Mach-LETSGO: Machine-LEarning of Treatment, Survey, and Genetics towards Obtaining Correct Classification of Chronic Conditions in Adult Survivors in the Childhood Cancer Survivor Study - CCSS Suppl
Full Description
ABSTRACT
Mach-LETSGO leverages machine learning to improve the accuracy of chronic health condition classification in
the Childhood Cancer Survivor Study (CCSS; U24 CA055727; PI: Armstrong), addressing limitations of its self-
reported data. By leveraging reference-standard clinical assessments performed in the St. Jude Lifetime Cohort
(SJLIFE; U01 CA195547; CA301480; MPI: Hudson/Armstrong) among 2,436 survivors who have participated in
both CCSS and SJLIFE, in addition to germline whole genome sequencing, and detailed childhood cancer
treatment data, this proposal aims to refine chronic health condition classification for chronic health conditions
such as diabetes, hypertension, and cardiomyopathy. Machine learning methods will identify patterns in
misclassification, leveraging predictors such as treatment exposures, genetic risk scores, demographic factors,
and complex dependencies among survey responses. With training data from 2,000 survivors participating in
both CCSS and SJLIFE, along with 25,735 CCSS participants, the study will develop robust predictive models
of CCSS participants’ chronic health condition classifications, evaluated in the training dataset through advanced
cross-validation techniques along with regularization, ensemble methods, and interpretability tools (SHAP, LIME)

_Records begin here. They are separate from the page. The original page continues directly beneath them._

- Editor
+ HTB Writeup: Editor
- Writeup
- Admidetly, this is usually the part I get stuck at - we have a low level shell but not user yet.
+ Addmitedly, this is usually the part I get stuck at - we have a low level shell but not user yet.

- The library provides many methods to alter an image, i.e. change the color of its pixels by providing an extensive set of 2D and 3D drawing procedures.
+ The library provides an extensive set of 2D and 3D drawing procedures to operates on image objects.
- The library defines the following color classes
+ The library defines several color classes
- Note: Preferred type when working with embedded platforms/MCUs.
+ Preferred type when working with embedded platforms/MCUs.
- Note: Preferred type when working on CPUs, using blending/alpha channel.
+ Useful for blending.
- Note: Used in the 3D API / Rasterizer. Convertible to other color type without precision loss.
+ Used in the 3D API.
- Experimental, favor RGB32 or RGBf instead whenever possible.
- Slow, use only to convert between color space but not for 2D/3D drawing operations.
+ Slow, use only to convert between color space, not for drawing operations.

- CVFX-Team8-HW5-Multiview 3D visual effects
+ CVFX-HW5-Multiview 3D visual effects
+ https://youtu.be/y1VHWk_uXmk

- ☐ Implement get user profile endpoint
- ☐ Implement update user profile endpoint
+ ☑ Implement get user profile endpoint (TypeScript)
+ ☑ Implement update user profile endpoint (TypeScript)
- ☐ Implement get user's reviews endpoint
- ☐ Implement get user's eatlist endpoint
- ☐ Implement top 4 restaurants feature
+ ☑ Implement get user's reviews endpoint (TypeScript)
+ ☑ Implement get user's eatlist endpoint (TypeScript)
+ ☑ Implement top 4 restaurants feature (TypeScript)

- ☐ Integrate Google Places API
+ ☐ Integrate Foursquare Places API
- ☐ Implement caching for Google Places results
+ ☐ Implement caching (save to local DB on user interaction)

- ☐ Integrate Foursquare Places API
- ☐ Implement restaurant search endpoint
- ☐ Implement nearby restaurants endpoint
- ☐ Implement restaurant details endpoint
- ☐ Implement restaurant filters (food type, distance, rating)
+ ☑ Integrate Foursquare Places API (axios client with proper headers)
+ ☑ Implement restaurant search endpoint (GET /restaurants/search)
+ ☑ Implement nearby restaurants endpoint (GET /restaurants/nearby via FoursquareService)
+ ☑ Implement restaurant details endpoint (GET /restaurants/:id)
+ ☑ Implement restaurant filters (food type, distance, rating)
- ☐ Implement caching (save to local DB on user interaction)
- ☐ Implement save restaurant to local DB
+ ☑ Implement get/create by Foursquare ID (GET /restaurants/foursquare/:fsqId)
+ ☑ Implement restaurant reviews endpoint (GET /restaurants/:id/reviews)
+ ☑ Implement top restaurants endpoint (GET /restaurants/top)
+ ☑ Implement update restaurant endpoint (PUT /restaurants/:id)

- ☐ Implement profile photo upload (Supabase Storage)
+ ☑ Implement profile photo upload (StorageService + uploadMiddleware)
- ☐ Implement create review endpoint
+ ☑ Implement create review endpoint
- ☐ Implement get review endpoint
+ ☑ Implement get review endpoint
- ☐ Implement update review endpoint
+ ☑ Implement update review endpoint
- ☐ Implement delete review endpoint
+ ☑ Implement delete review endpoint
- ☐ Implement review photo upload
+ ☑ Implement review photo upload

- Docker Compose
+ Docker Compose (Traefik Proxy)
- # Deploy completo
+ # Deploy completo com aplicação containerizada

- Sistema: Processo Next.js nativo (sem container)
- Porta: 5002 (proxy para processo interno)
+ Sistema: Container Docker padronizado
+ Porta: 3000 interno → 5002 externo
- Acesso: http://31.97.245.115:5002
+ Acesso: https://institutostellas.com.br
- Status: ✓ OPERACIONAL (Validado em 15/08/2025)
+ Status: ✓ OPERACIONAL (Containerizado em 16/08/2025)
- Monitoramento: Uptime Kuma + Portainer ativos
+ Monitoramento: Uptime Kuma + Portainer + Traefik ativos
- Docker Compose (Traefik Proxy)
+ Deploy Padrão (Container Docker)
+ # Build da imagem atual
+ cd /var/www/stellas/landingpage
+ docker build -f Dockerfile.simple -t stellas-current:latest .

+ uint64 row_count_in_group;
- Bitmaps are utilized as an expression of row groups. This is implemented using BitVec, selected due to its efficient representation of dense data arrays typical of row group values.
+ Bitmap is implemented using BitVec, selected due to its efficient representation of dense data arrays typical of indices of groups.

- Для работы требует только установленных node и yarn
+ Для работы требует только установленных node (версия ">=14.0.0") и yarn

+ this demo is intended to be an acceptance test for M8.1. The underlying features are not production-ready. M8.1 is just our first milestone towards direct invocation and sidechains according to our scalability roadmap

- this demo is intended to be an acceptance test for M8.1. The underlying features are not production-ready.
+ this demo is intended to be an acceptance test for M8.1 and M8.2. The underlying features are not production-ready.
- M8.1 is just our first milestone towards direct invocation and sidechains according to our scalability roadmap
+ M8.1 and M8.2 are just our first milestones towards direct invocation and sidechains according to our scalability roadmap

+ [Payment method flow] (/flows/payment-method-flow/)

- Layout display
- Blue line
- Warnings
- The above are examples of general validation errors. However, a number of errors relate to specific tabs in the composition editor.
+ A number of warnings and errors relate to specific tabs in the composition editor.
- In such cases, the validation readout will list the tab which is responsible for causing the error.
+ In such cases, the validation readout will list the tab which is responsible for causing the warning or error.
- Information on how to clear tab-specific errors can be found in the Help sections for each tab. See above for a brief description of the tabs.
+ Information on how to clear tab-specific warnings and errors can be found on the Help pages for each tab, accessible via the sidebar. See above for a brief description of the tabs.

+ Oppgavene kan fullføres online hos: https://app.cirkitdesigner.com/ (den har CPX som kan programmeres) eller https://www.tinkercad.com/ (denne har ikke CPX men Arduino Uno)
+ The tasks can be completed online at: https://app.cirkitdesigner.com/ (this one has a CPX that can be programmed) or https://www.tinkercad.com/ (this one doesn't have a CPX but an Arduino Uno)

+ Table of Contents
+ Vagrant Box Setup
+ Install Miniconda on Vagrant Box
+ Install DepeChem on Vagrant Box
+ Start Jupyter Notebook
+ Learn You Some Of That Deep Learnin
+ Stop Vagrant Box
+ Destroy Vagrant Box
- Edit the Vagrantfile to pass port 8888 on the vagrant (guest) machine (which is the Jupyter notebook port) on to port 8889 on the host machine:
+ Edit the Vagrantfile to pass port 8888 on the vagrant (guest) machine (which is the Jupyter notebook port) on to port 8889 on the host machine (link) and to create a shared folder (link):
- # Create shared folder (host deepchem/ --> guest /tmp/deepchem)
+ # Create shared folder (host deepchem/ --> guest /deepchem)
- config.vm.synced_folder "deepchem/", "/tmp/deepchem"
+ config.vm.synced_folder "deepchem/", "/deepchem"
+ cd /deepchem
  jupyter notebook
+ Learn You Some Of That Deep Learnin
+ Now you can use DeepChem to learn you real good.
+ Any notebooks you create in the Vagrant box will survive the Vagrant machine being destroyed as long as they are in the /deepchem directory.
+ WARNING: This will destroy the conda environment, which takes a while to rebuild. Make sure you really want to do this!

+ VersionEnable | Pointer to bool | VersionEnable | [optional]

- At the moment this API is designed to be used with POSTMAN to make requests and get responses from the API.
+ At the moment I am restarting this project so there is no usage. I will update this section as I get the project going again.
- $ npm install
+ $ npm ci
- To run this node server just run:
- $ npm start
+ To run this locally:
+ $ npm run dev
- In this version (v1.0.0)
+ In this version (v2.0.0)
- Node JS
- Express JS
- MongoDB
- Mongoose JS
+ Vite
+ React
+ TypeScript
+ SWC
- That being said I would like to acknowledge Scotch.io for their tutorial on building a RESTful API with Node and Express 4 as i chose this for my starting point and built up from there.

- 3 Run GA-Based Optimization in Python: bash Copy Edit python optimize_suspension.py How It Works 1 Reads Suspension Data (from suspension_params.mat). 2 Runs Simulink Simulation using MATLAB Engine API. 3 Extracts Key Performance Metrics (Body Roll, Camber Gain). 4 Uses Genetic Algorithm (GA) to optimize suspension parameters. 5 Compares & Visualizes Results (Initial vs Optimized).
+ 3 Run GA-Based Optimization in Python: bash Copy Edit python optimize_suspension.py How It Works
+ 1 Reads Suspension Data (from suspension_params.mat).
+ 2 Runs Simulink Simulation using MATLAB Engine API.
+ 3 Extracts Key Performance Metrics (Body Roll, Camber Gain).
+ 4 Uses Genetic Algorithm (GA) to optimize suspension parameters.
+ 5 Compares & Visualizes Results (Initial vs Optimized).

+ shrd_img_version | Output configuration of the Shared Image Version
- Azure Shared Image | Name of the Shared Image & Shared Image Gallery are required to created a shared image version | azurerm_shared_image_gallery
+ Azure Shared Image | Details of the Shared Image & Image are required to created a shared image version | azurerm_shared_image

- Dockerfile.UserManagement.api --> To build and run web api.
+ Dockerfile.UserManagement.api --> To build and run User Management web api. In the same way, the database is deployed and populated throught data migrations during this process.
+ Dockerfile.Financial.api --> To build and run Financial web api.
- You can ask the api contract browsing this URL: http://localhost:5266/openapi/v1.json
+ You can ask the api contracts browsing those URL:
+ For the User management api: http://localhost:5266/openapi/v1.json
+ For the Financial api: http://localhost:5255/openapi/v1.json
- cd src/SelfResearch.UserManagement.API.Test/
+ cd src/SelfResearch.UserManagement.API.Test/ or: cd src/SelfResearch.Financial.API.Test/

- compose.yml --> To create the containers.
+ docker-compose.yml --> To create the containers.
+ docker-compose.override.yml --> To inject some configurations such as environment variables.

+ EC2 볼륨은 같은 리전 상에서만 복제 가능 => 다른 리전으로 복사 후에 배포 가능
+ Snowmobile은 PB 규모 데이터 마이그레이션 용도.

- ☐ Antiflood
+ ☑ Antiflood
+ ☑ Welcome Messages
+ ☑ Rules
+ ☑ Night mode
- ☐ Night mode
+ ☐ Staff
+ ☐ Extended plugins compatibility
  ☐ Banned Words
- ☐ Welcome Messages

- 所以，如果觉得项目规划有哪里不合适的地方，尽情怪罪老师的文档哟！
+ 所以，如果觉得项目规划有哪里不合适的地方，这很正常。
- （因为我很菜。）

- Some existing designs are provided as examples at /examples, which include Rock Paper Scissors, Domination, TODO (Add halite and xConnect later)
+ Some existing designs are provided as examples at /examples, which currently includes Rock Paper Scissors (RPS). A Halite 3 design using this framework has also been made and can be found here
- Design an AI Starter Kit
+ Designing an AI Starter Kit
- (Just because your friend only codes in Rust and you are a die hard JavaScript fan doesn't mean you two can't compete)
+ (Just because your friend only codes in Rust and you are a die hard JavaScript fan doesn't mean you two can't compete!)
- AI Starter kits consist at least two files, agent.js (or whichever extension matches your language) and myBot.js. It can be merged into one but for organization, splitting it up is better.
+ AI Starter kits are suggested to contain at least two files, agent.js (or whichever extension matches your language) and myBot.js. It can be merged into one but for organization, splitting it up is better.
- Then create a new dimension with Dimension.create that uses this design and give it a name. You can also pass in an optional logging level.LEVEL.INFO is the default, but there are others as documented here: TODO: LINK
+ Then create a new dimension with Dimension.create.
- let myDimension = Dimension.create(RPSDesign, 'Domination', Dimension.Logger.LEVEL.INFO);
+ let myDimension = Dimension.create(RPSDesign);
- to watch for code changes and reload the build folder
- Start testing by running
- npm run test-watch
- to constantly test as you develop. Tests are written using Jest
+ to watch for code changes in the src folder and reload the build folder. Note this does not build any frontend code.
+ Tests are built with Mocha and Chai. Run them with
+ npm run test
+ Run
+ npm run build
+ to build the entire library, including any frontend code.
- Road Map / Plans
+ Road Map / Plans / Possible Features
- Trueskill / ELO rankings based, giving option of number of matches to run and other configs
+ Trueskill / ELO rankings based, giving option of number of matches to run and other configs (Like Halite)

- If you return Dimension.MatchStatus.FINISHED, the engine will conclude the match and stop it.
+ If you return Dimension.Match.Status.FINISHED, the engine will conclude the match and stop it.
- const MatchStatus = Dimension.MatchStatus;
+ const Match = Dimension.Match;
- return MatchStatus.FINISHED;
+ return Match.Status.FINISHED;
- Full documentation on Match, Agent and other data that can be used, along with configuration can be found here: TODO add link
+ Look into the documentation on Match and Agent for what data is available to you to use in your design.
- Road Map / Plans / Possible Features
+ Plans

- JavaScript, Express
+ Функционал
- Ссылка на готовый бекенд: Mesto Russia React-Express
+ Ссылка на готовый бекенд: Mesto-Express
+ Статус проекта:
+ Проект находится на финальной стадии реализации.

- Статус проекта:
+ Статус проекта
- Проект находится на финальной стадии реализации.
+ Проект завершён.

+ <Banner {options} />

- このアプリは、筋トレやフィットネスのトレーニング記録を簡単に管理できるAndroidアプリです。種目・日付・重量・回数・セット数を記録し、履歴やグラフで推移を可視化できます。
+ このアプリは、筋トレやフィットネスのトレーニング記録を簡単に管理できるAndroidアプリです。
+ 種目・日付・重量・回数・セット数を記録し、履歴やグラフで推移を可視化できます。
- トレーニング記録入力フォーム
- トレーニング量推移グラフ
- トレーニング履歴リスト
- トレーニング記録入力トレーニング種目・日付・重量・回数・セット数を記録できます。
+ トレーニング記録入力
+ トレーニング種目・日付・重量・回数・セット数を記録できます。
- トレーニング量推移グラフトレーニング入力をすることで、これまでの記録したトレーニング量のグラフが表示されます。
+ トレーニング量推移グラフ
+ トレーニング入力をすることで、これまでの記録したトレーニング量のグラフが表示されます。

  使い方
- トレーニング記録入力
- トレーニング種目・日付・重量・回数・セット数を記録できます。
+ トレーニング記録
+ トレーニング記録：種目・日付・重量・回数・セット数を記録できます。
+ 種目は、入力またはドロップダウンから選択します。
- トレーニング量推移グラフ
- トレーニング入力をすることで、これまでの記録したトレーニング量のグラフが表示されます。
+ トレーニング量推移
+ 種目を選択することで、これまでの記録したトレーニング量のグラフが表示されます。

to ensure avoidance of overfitting, followed by an independent validation in the remaining 436 survivors
participating in both CCSS and SJLIFE. This transformative approach will enhance the accuracy of chronic health
condition outcomes in the 25,735 CCSS survivors, strengthen epidemiological analyses, and ensure the
continued global impact of CCSS, the largest resource for survivorship research. Findings from this pilot will
provide methodological insights to inform future CCSS analyses.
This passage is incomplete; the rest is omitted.